The Australian has a report on concerns that the Australian coal seam gas boom may not be as large as hoped due to China finding alternate gas sources (both local unconventional gas and gas piped in from Russia. Local natural gas projects seem to be on firmer ground (even if they are offshore) - Credit ratings agency Fitch casts doubt on some LNG projects .
Following recent reports from Macquarie and Deutsche warning of lower than expected Chinese demand, Fitch, an international ratings agency, today said the significant competition between projects would see some deferred or cancelled.
Along with the massive Gorgon and Pluto LNG projects under construction in Western Australia, a swag of majors including Santos, BG Group, Shell and Origin Energy have massive multi billion dollar projects planned, leading to increased market talk consolidation is needed.
While Fitch said there would be strong growth in demand for Australian LNG exports in the medium-term, upward cost pressures for materials, equipment and skilled labour would see some projects fall over.
"Fitch does not believe that buyers' appetites will be deep enough to commit to contracts to underpin all of the proposed projects," said Sajal Kishore, a director in Fitch's energy & utilities team.
"Long-term sales contracts are key to funding and first-mover projects are far more likely to proceed in a timely fashion."
Santos last month became the latest to secure such a deal, selling a 15 per cent stake in its Gladstone LNG project to French major Total, which also agreed to buy 1.5 million tonnes of LNG a year for 20 years. ...
In an analysis last month, Macquarie suggested energy majors are too optimistic about China's long-term LNG demand, predicting only one-sixth of the 140 million tonnes a year of yet-to-be-approved LNG capacity planned in Australia to come on line in the next decade.
Key is an expected increase in Chinese domestic coal-seam and shale-gas production, combined with a proposed pipeline from Russia.
Deutsche released a similar report with regards to Chinese production, which is expected to hit Queensland's burgeoning coal-seam gas export industry more than the conventional LNG projects planned off the nation's northwest.
The SMH reports on environmental concerns surrounding coal seam gas extraction - Birds, trees - and drillers: Miners shatter the 'tree change' tranquility.
Michael Bretherick and his family moved to Tara, about 400 kilometres west of Brisbane,four years ago for a tree change.
He said the mining company, BG Group – owners of QGC – moved into the area about 18 months ago and has been drilling night and day for coal-seam gas.
Coal-seam gas extraction requires the removal of large volumes of water from coal seams to release trapped gases.
He cited a litany of grievances against the company, including allegations of constant noise, adverse health impacts for humans and farm stock, potential damage and contamination of aquifers, polluted dams, and contaminated water in tanks.
“Our dreams have been turned into nightmares.
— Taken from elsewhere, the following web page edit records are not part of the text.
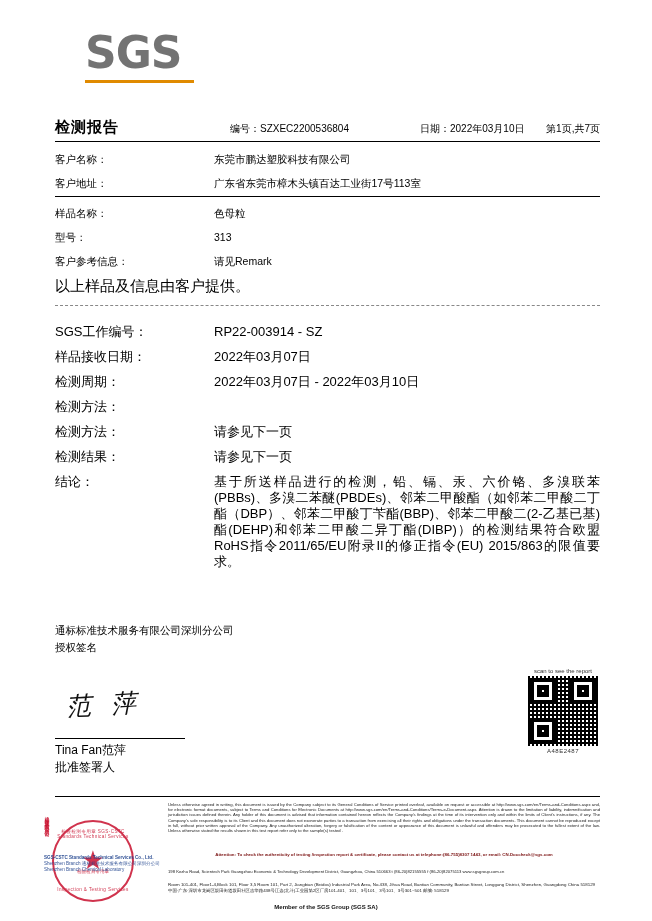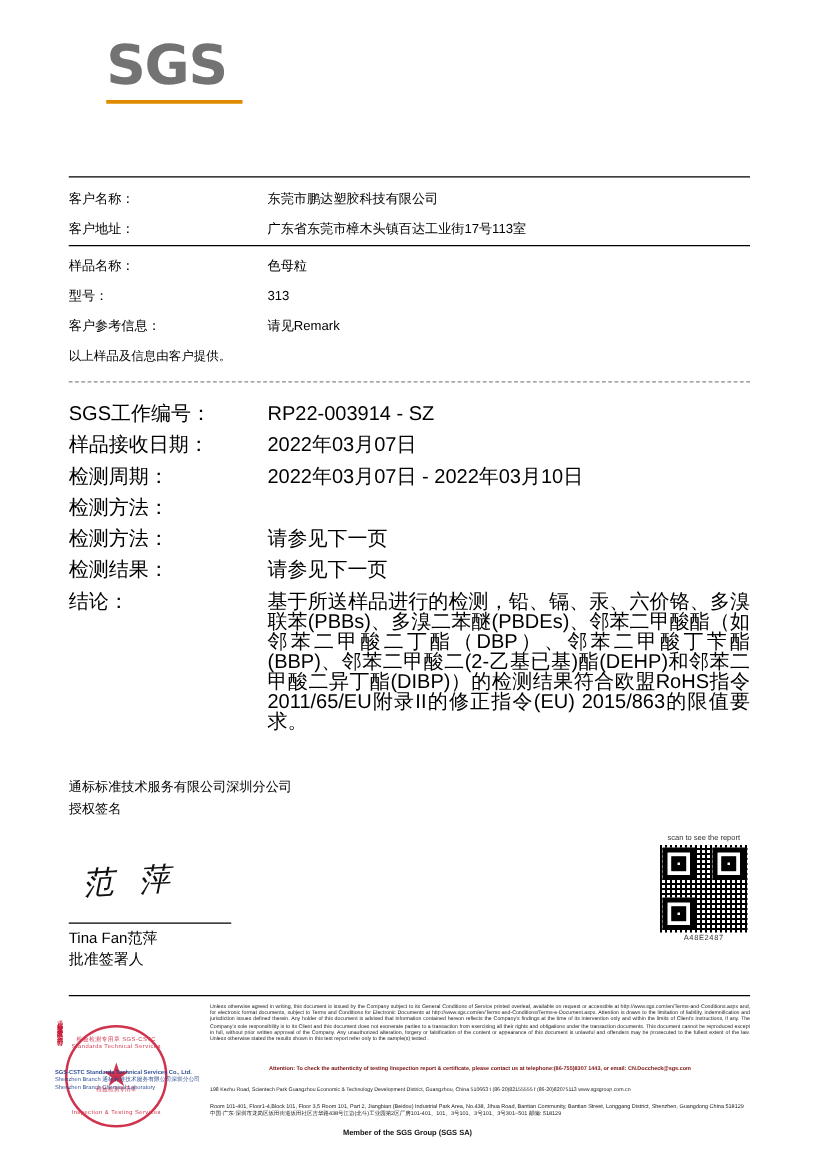"检测报告" div.title-row { html: none -> <div> <div>检测报告</div> <div>编号：SZXEC2200536804</div> <div>日期：2022年03月10日</div> <div>第1页,共7页</div> </div> }
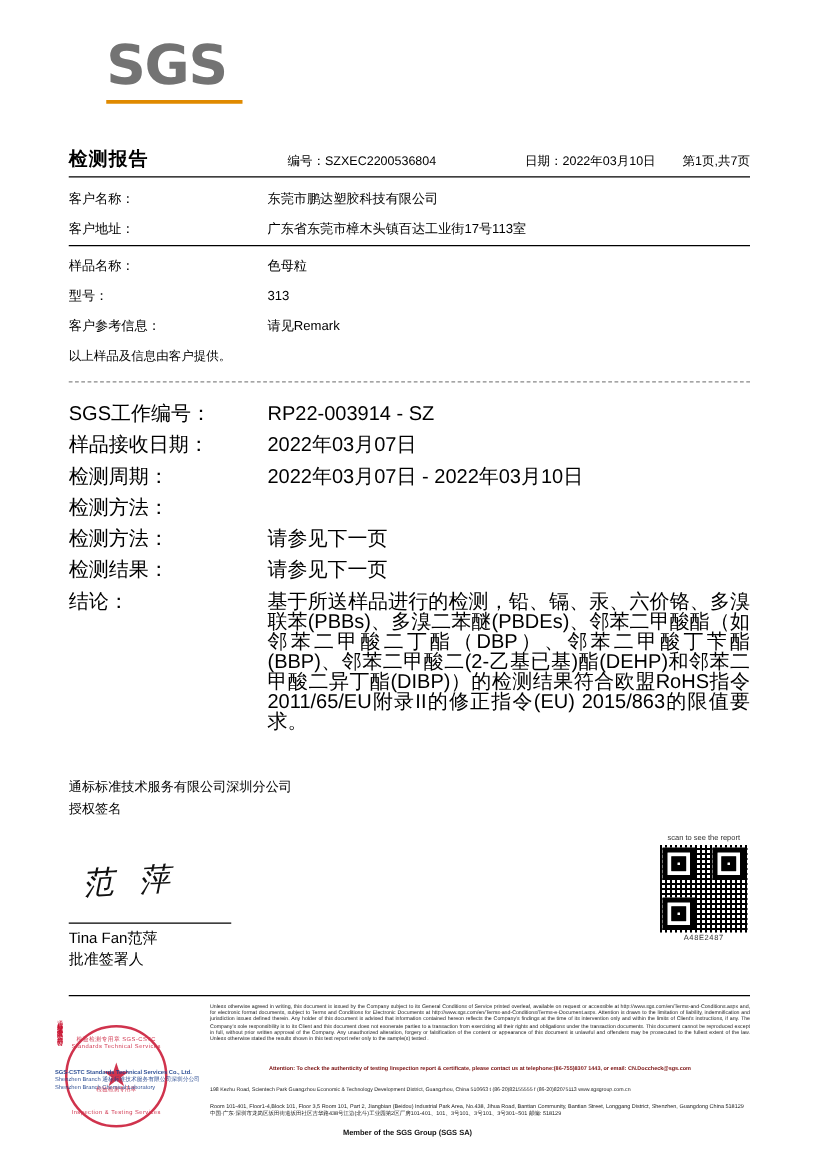"以上样品及信息由客户提供。" .note { font-size: 10px -> 15px }
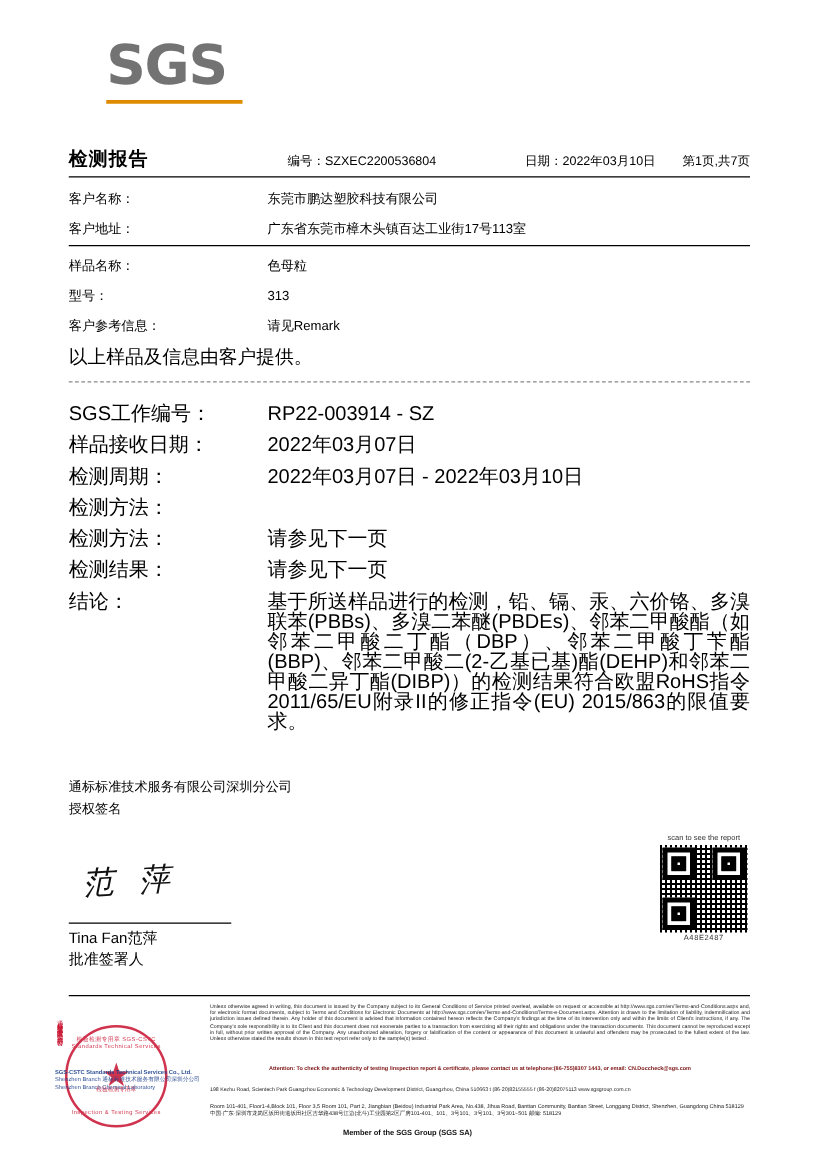"SGS工作编号：" .fields2 { font-size: 16px -> 13px }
I’m 64 and I came here to retire but because of the mining we want to leave but there’s no way anyone would want to buy here so we can’t sell,’’ he said.
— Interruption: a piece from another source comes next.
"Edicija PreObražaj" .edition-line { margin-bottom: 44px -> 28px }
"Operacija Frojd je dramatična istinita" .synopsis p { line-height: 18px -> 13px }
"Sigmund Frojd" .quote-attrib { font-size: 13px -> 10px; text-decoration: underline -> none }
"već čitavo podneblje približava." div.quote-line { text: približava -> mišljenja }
Mr Bretherick said his youngest children, aged 7 and 9, had rashes and nosebleeds after playing near a dam. ‘‘A calf fell into the dam and only lived a couple of minutes; its skin peeled off,’’ he said.
Once the mining started, neighbour was pitted against neighbour, marriages have split, businesses have closed and many locals are suffering health problems including depression, he said.
The Australian also has an article about environmental concerns and rural opposition to CSG extraction - Burke warned over coal-seam gas projects.
TONY Burke is considering a report that warns the coal-seam gas industry could deplete groundwater in the Great Artesian Basin.
The federal Environment Minister is preparing to rule on several multi-billion-dollar projects and remains committed to a deadline of October 22, when he is expected to advise international energy giants Santos and BG Group whether he will grant environmental approvals for their projects converting coal-seam gas to liquefied natural gas, worth an estimated $22bn to the Queensland economy.
While the projects have been supported by the Queensland government, farmers and green groups have formed an alliance to call for a moratorium on the projects.
Their main concern is a potential depletion of the groundwater, something acknowledged by CSG companies in specific areas. ...
Santos and BG Group have acknowledged their projects -- which will extract 270 megalitres a day from the coal seam at their peak in 2014 -- will have an impact on groundwater levels.
The Precipice Sandstone aquifer could drop as much as 15m, the Hutton Sandstone water table 3m and the Springbok Sands up to 5m, environmental impact statements acknowledge.
During the gas-extraction process, wells are drilled 300m to 600m below ground, pushing briny water and gas to the surface because of the pressure gradient.
The companies will offer "make-good measures" to farmers when the water table drops, including lowering water pumps, compensation and providing bulk water. But landholders have warned that Mr Burke faces a "permanent state of unrest in rural Queensland" if he approves the projects. "If this is approved, there is going to be civil disobedience and non-violent protest," said Michael Bretherick, spokesman for the Western Downs Alliance.